Pricing services is often arcane, taking into account many factors beyond simple supply and demand. As our world becomes more complicated and connected, it’s likely that mobility and event-based pricing will increase and become more complicated.
We’re already familiar with the basics of this. It costs more to ride a subway train during rush hour than it does at 9pm. “Congestion pricing” has traditionally been used to try and steer people who are not in a hurry out of peak hours. The same principle is also applied to tolls, congestion taxes, and opening or closing HOV lanes in specific directions.
So, what will the future likely bring?
More Route-Based Pricing
Route-based pricing is often used in larger rail networks. For example, in the UK, certain routes cost more if you elect to go through a station in London.

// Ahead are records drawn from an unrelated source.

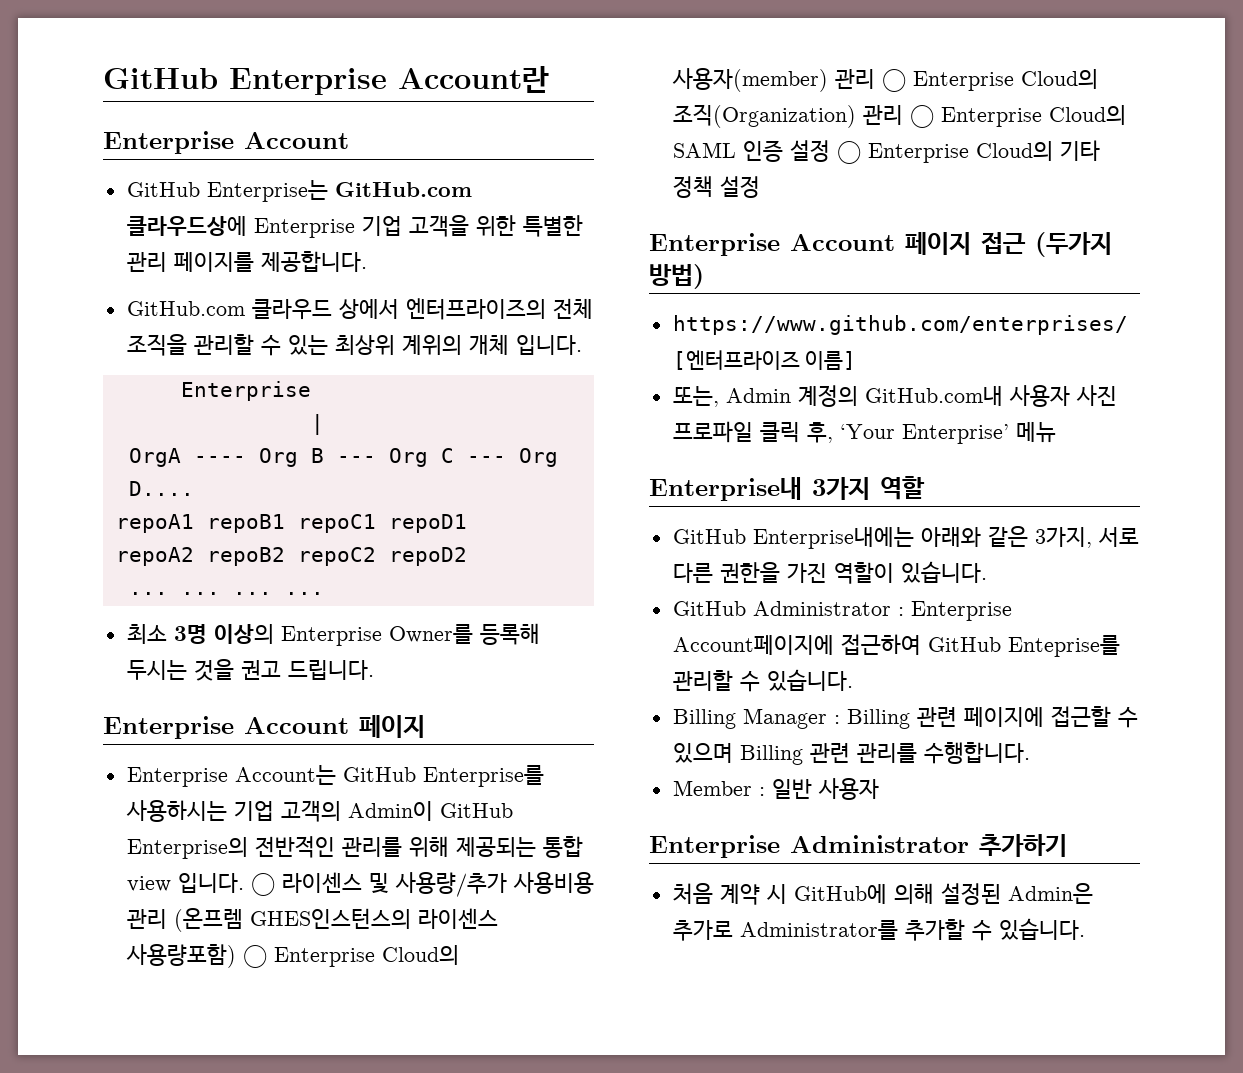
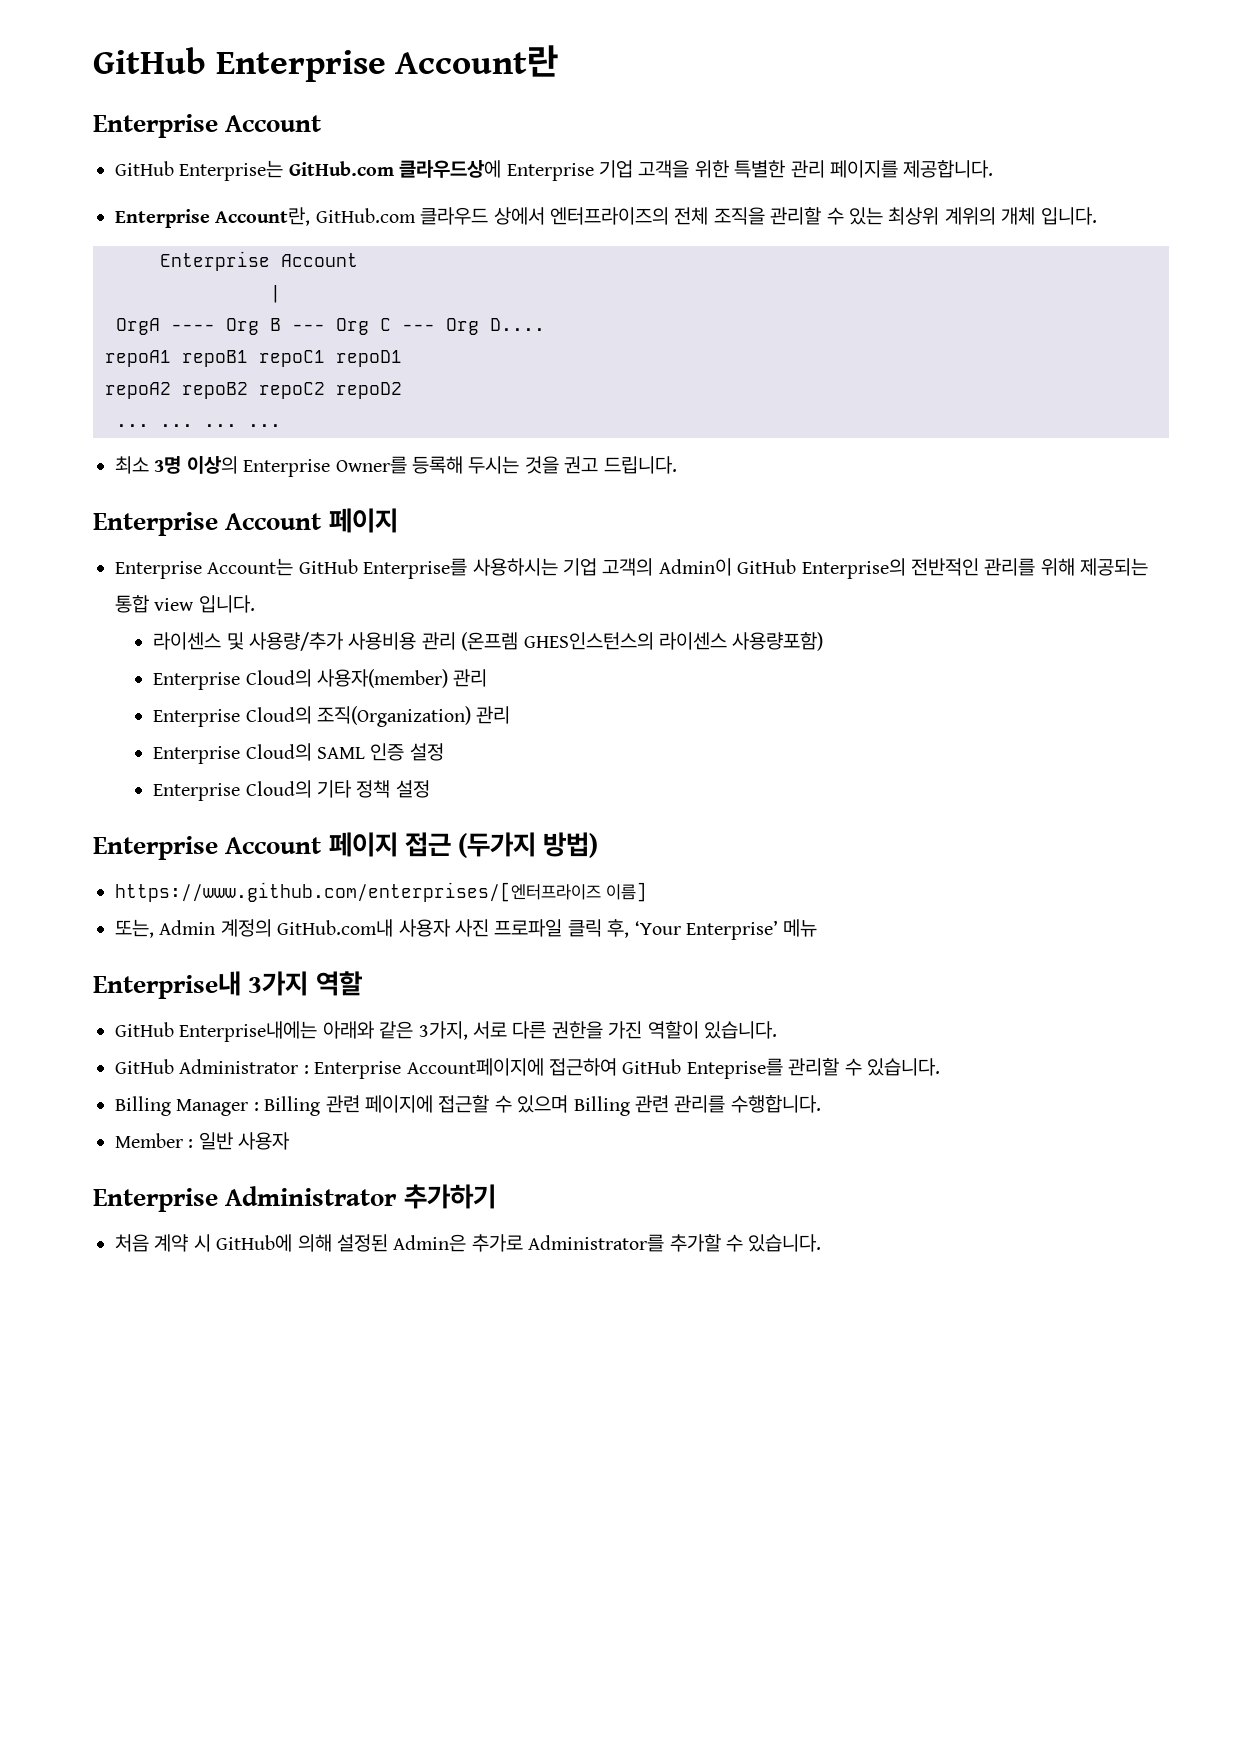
(367, 261) none -> [115,207,311,228] Enterprise Account란,
(311, 391) none -> [281,253,358,267] Account
[250,873,275,896] ○ -> (255, 604) //
[242,945,267,968] ○ -> (824, 641) //
[881,69,906,92] ○ -> (488, 678) //
[909,105,934,128] ○ -> (511, 715) //
[836,141,861,164] ○ -> (444, 752) //

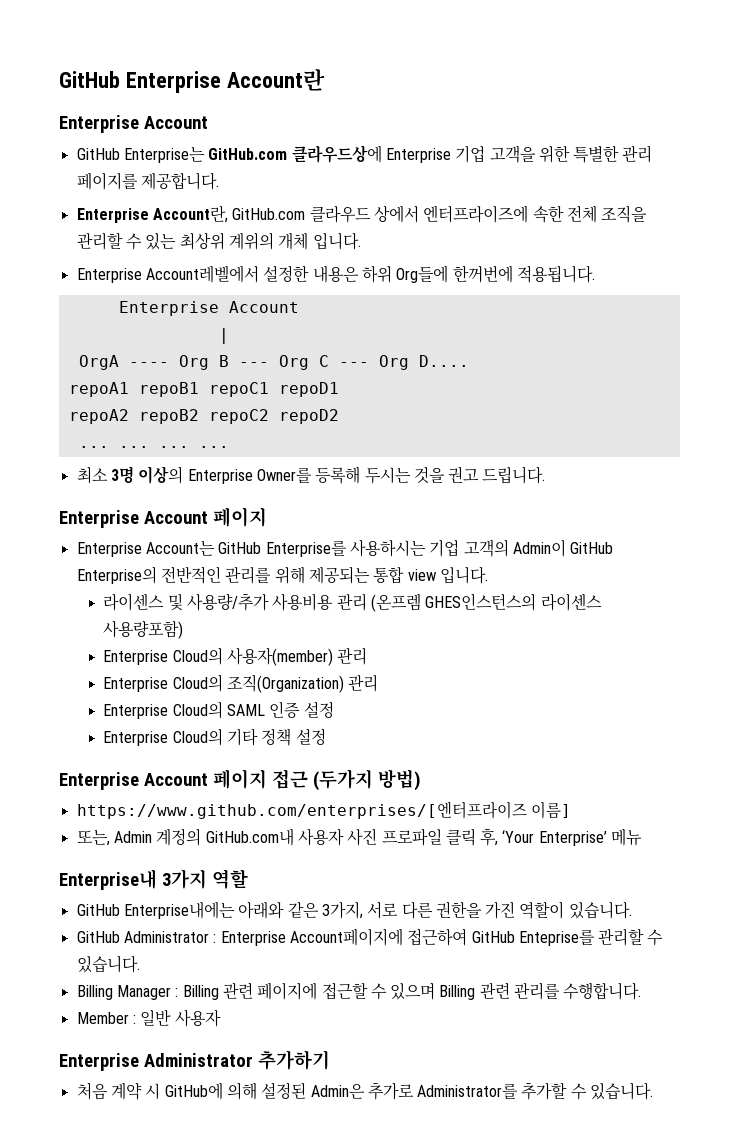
[550,207,669,225] 엔터프라이즈의 -> [423,205,564,223] 엔터프라이즈에 속한
(1097, 216) none -> [76,265,595,283] // Enterprise Account레벨에서 설정한 내용은 하위 Org들에 한꺼번에 적용됩니다.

In the future, algorithms and big data may be used to apply route-based pricing to local transport. For example, making it cheaper to take a subway train than the bus when there is construction on the bus route, thus allowing the company to run fewer buses through the chokepoint (in most cities the subway or light rail is more expensive).
IoT techniques will allow for route-based pricing based off of the location of the user’s transit card or phone, steering people to routes that are less crowded and congested where possible. For tolls, it could combine with GPS systems to provide a route to drivers that avoids traffic jams, with the added incentive of avoiding or reducing tolls.
More Congestion Tolls
London implemented congestion tolls years ago. New York has also done so, discouraging people from driving into the city. With more sophisticated systems, congestion tolls could be based off of route and time of day, improving traffic flow. Combined with HOT lanes, this is only going to grow. In the future, self-driving cars may talk to each other and automatically choose the best route, but in the interim congestion tolls based off of time and location will start to serve the same purpose. Mobility pricing is being looked into by a number of cities in Canada, including Vancouver, which is likely to implement congestion tolls soon.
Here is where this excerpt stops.